Rebuild the Coast Guard
The Coast Guard’s FY 2012 budget requests $1.4 billion to continue recapitalization of cutters; boats; aircraft; Command, Control, Communications, Computers, Intelligence, Surveillance, and Reconnaissance (C4ISR) systems; and infrastructure to improve mission readiness by replacing aged, obsolete, and unreliable assets.  The FY 2012 budget requests funding for 40 Response Boats and six Fast Response Cutters, as well as a sizable investment in the renovation and restoration of shore facilities.  This budget also provides resources to ensure that the Coast Guard’s aviation fleet is mission-ready through the acquisition of two Maritime Patrol Aircraft one HH-60 helicopter, and conversion and sustainment projects of multiple aircraft.   Investment in Coast Guard recapitalization is essential to mission execution.  

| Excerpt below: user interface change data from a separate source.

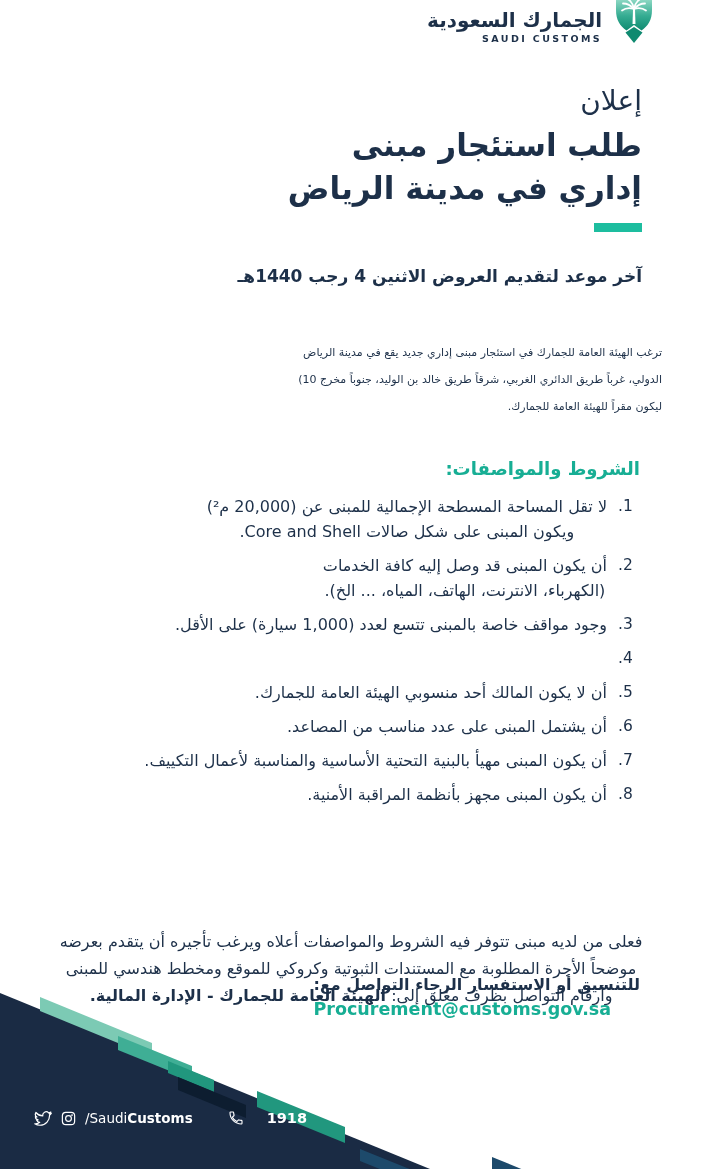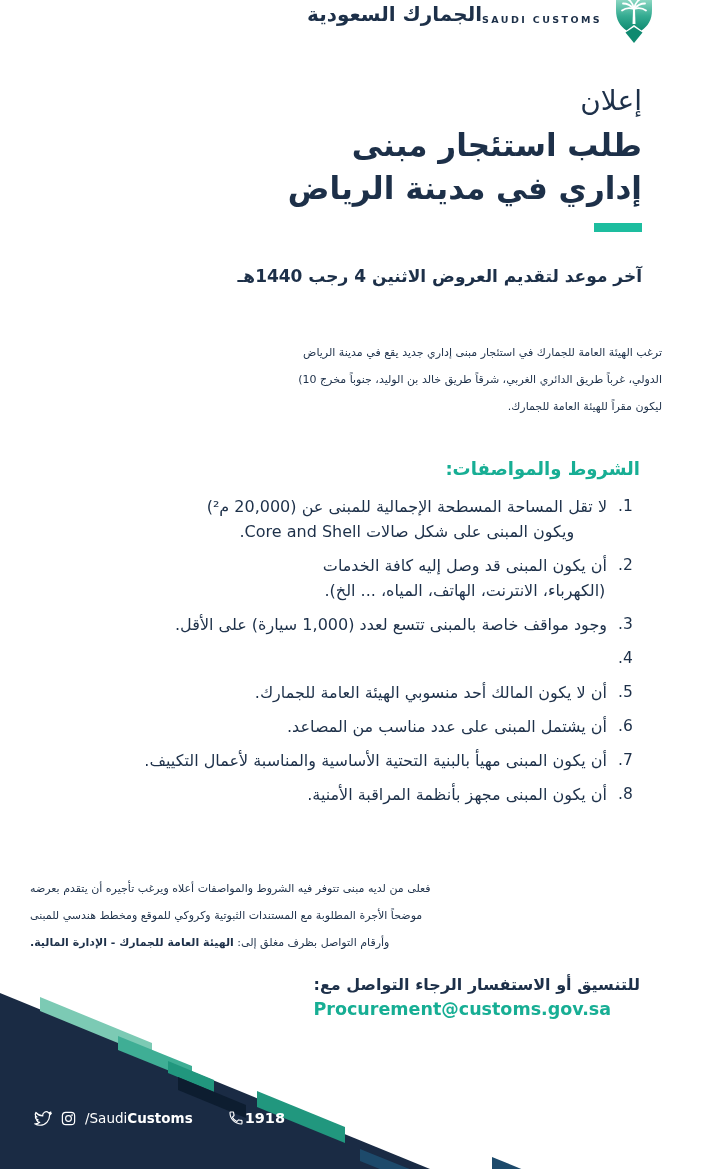--- a/index.html
+++ b/index.html
@@ -13,7 +13,7 @@
 
   
   .logo{position:absolute;top:0;right:48px;display:flex;align-items:flex-start;gap:12px;direction:ltr;}
-  .logo-text{display:flex;align-items:flex-end;padding-top:3px;}
+  .logo-text{display:flex;flex-direction:column;align-items:flex-end;padding-top:9px;}
   .logo-ar{font-size:20px;font-weight:bold;color:var(--navy);line-height:22px;direction:rtl;}
   .logo-en{font-size:9.5px;font-weight:bold;letter-spacing:2.4px;color:var(--navy);margin-top:2px;}
   .shield{width:40px;height:45px;display:block;margin-top:-2px;}

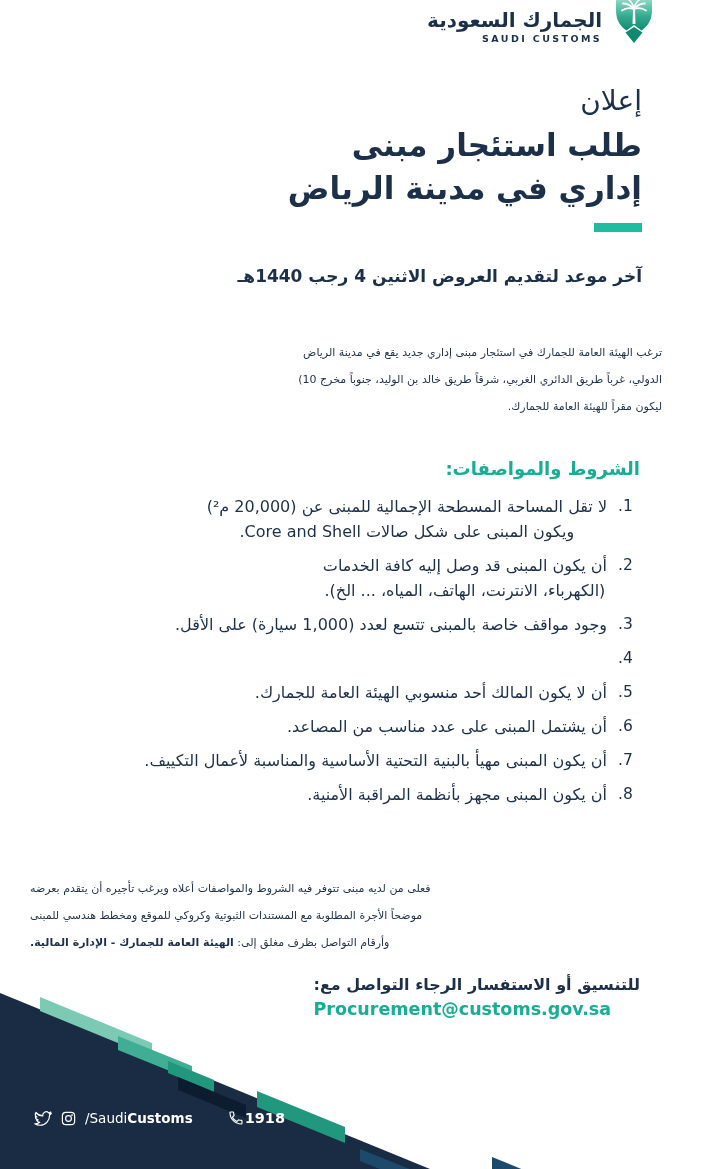--- a/index.html
+++ b/index.html
@@ -37,7 +37,7 @@
   .item-text{width:fit-content;max-width:100%;text-align:center;}
   .item-text .line{font-size:16px;line-height:25px;white-space:nowrap;direction:rtl;}
 
-  .closing{position:absolute;top:875px;left:30px;right:30px;text-align:left;font-size:11px;}
+  .closing{position:absolute;top:928px;left:30px;right:30px;text-align:center;font-size:16px;}
   .closing .line{line-height:27px;white-space:nowrap;direction:rtl;}
   .closing .b{font-weight:bold;}
 

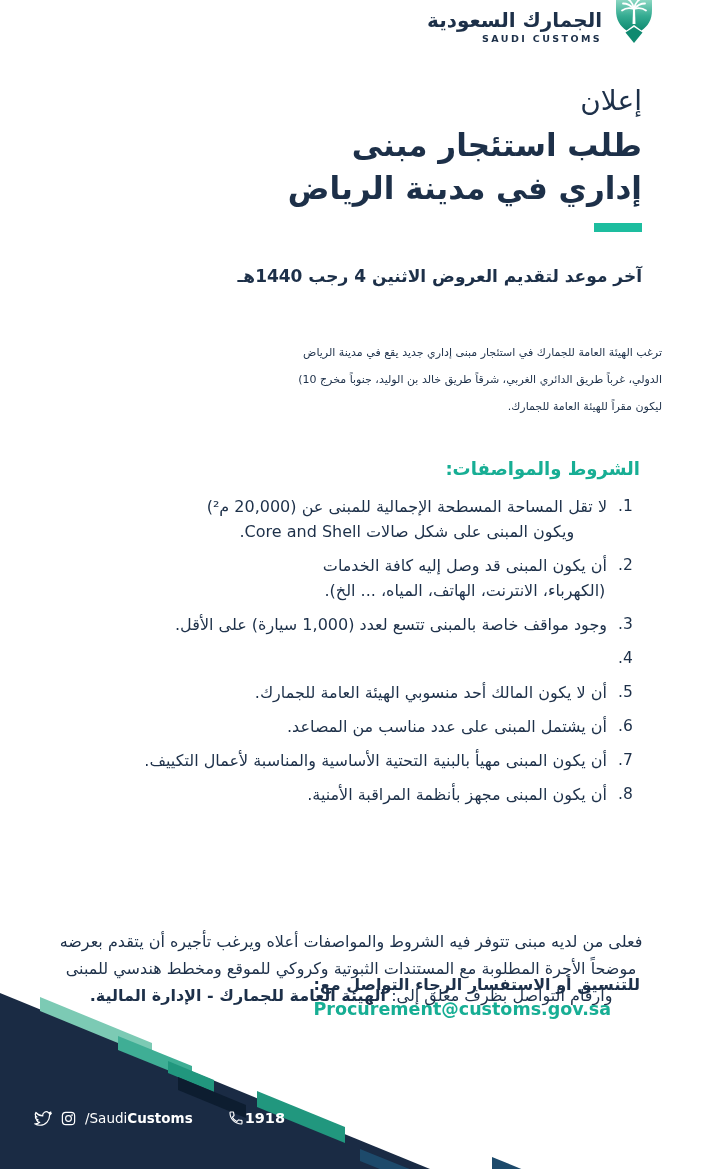--- a/index.html
+++ b/index.html
@@ -58,7 +58,7 @@
   .social svg{display:block;}
   .handle{font-size:13.5px;color:var(--white);text-decoration:none;}
   .handle .b{font-weight:bold;}
-  .phone-group{display:flex;align-items:center;gap:1px;margin-left:26px;}
+  .phone-group{display:flex;align-items:center;gap:23px;margin-left:26px;}
   .phone-number{font-size:14.5px;font-weight:bold;color:var(--white);}
 </style>
 </head>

Sustain Front-line Operations.
 
To ensure the Coast Guard is able to meet the needs of the Nation, the FY 2012 budget balances resources between investments in capital assets, initiatives to sustain front-line operations, and measures to enhance mission execution.  The FY 2012 budget requests $67.7 million to operate new assets delivered through asset recapitalization programs and provides funding to support personnel and in-service assets.  Moreover, funding is included to operate CGC HEALY and support the operational reactivation of CGC POLAR STAR.  The Coast Guard plans to decommission CGC POLAR SEA in FY 2011 and transition her crew to CGC POLAR STAR, enabling orderly transition to CGC POLAR STAR and facilitating her return to operations in FY 2013.
 
Enhance Maritime Incident Prevention and Response
Coast Guard Marine Safety and Environmental Response personnel promote safe and efficient travel, facilitate the flow of commerce in the maritime domain, and protect our natural resources. 
 
The FY 2012 budget requests $22.2 million to advance implementation of the Coast Guard’s 
Marine Safety Performance Plan and Marine Environmental Response Mission Performance Plan.  During the response to the Deepwater Horizon oil spill, Coast Guard incident responders 
established and executed the Incident Command System to lead an effective, unified effort.  
 
The Coast Guard will enhance these core competencies in FY 2012 to keep pace with an evergrowing and evolving maritime industry and ensure continued proactive leadership to prevent disasters on the Nation’s waters and remain ready to respond  if they occur.   Additionally, funding requested in the FY 2012 budget will assist in meeting Coast Guard Authorization Act of 2010 requirements regarding dockside examinations by adding examiners to improve fishing vessel safety
 
Support Military Families
The Administration is committed to improving the quality of life for military members and their 
families.  The health and welfare of families is the heart of operational readiness.  The FY 2012 
budget includes $29.3 million to address critical housing shortfalls and improve access to affordable, quality childcare.  These initiatives will ensure Coast Guard members are Semper 
Paratus for all hazards and all threats.  
 
CONCLUSION
The demands on the Coast Guard remain high.  As we have for over 220 years, we remain ready to meet the Nation’s many maritime needs supported by the FY 2012 request.  We will always fulfill our duties and obligations to the American people, true to “Semper Paratus, Always Ready.”   I request your full support for the President’s FY 2012 request.  Again, thank you for  the opportunity to testify before you today.  I am pleased to answer your questions.